SatanCon runs through Feb. 13, and includes speakers each day. According to earlier reports, organizers say about 350 people are expected to attend the event, and the event is already sold out.
Protest took place despite plea by Catholic bishop
At the SatanCon site, demonstrators prayed, read scriptures, held signs, banners, rosaries, crosses, and images of the Virgin Mary.
Protesters say they plan to be there throughout the weekend.
"We’re out here to let the Satanists know that there’s no place for evil in Arizona. And we’re here to combat that. And we’re here to say that Jesus is Lord," said a protester, identified only as ‘Marissa.’
The protest took place despite a plea by the Phoenix Catholic Bishop for people to refrain from taking part in such events.
According to an updated statement that was released on Feb. 7, officials with the diocese say they are aware of what they termed as ‘conflicting information’ being spread of social media and websites regarding the diocese's stance on Satancon, and stated that Bishop Thomas Olmsted "reiterates his desire that we refrain from participating in any public demonstration or protest."

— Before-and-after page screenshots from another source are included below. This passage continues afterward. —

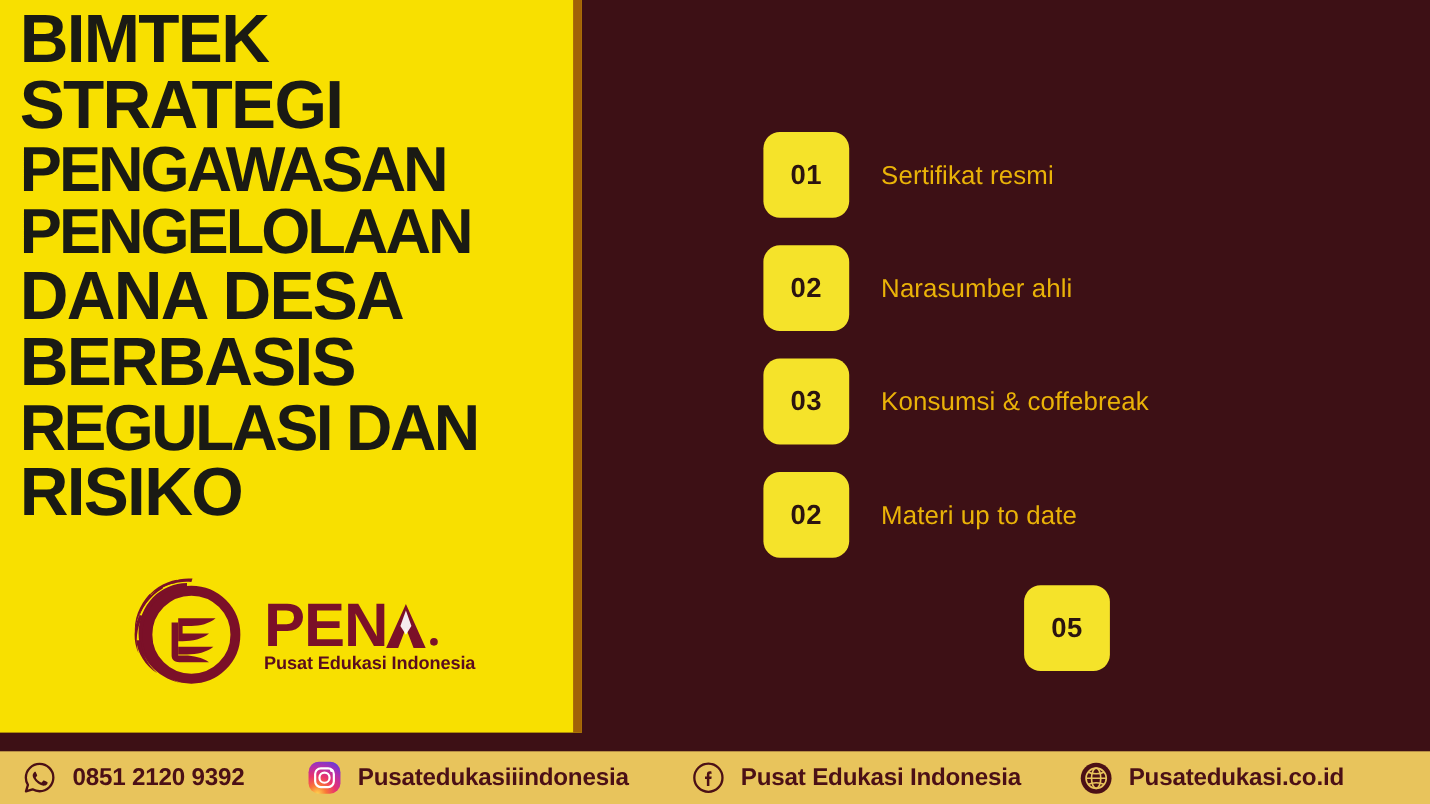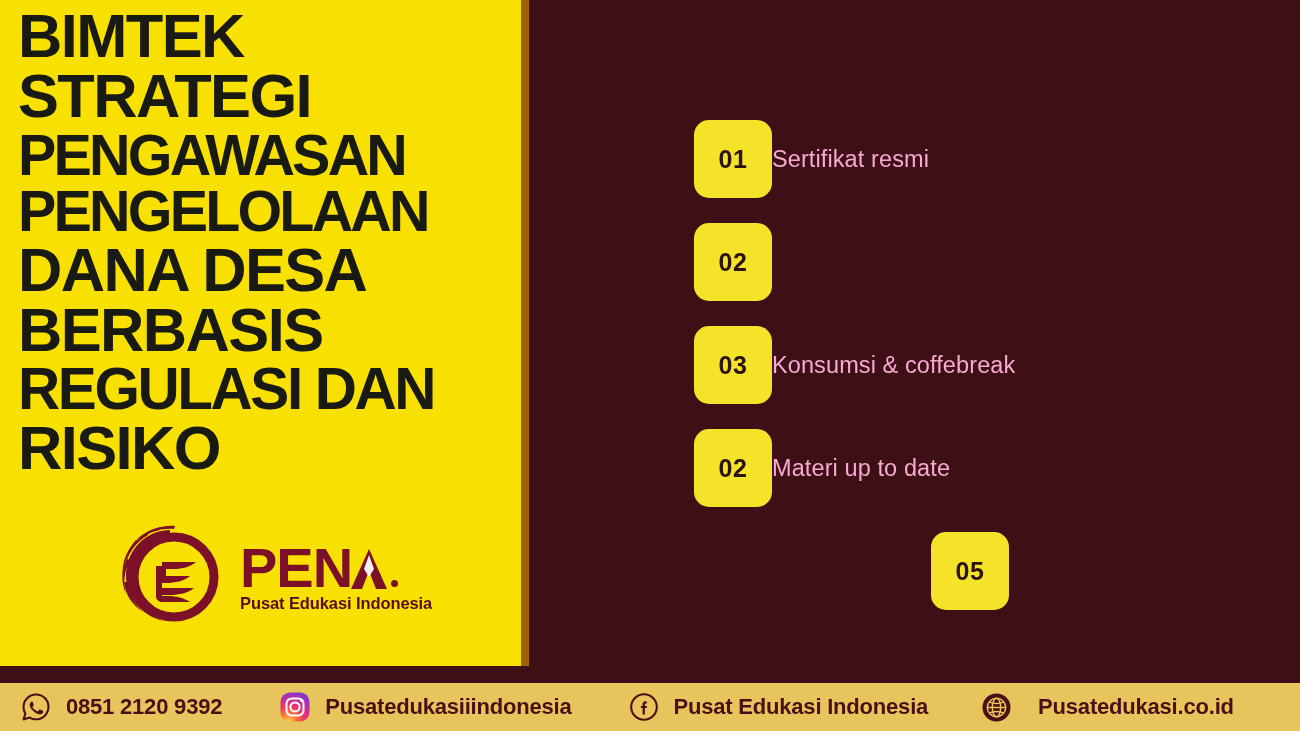"Sertifikat resmi" .feature-label { color: #f9a8d4 -> #eab308; margin-left: none -> 29px }
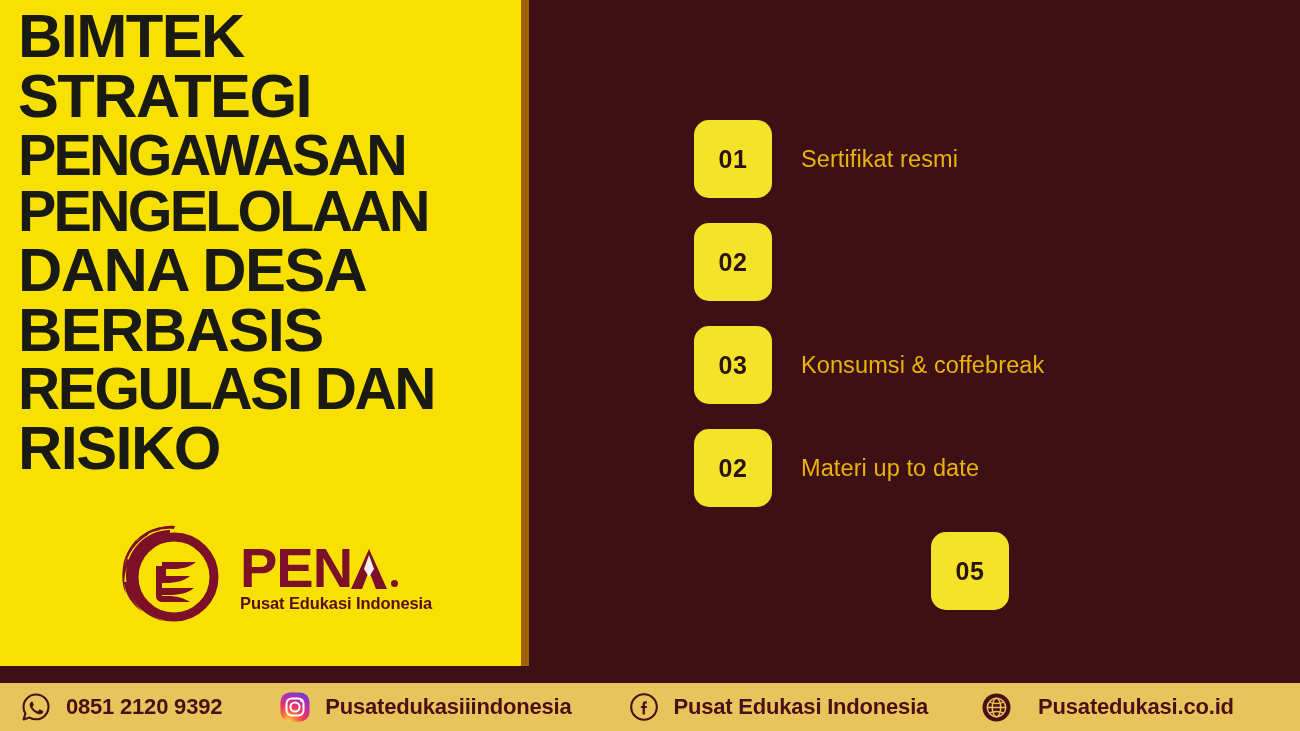"Narasumber ahli" div.feature-label { html: none -> <div>Narasumber ahli</div> }
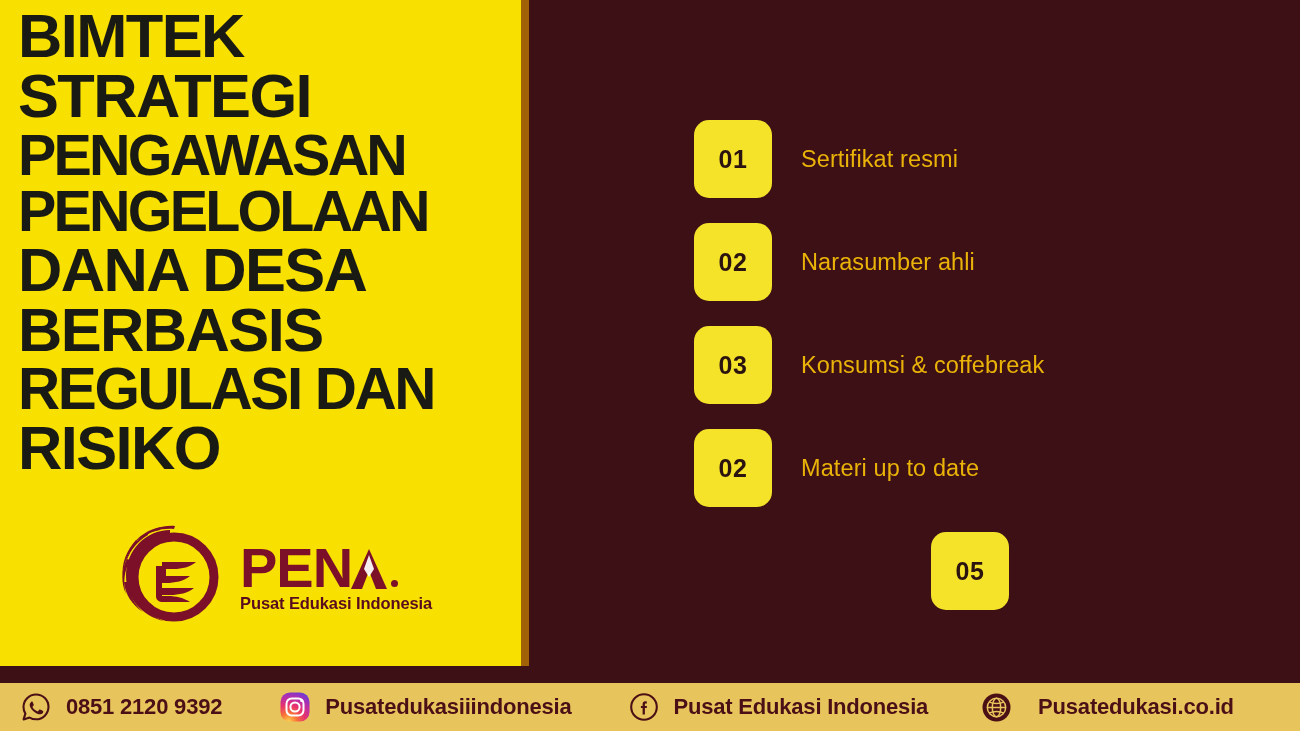"Pusatedukasi.co.id" .c-web { gap: 12px -> none }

The original statement, which was released on Jan. 14, is available via the Wayback Machine. In that statement, officials say Bishop Olmsted "invites the faithful of the Diocese of Phoenix to join him for a month of increased spiritual warfare and reception of the sacraments."
"[Bishop Olmsted] continues to invite the faithful to unite in spiritual warfare through prayer, fasting and participation in the Sacraments. These are the most effective spiritual weapons against Satan’s futile attempt at sowing division and confusion in our midst," read a portion of the updated statement that was released by officials with the Dioceses on Feb. 7.
SatanCon takes place near City hall
The event is taking place near the Scottsdale City Hall, where Tucson attorney Stu De Haan and Michelle Shortt were denied a request in 2016 to deliver an invocation at a city council meeting. An Associated Press report in 2018 states that city officials opted to keep with tradition in allowing prayer only from groups with substantial ties to Scottsdale.
The incident sparked a lawsuit that was filed in 2018, with the plaintiffs asking a judge to find Scottsdale in violation of the U.S. Constitution's First Amendment right to free speech and to prevent the city from denying prayer opportunities to non-Christian religious groups. We have learned that the group ultimately lost the lawsuit.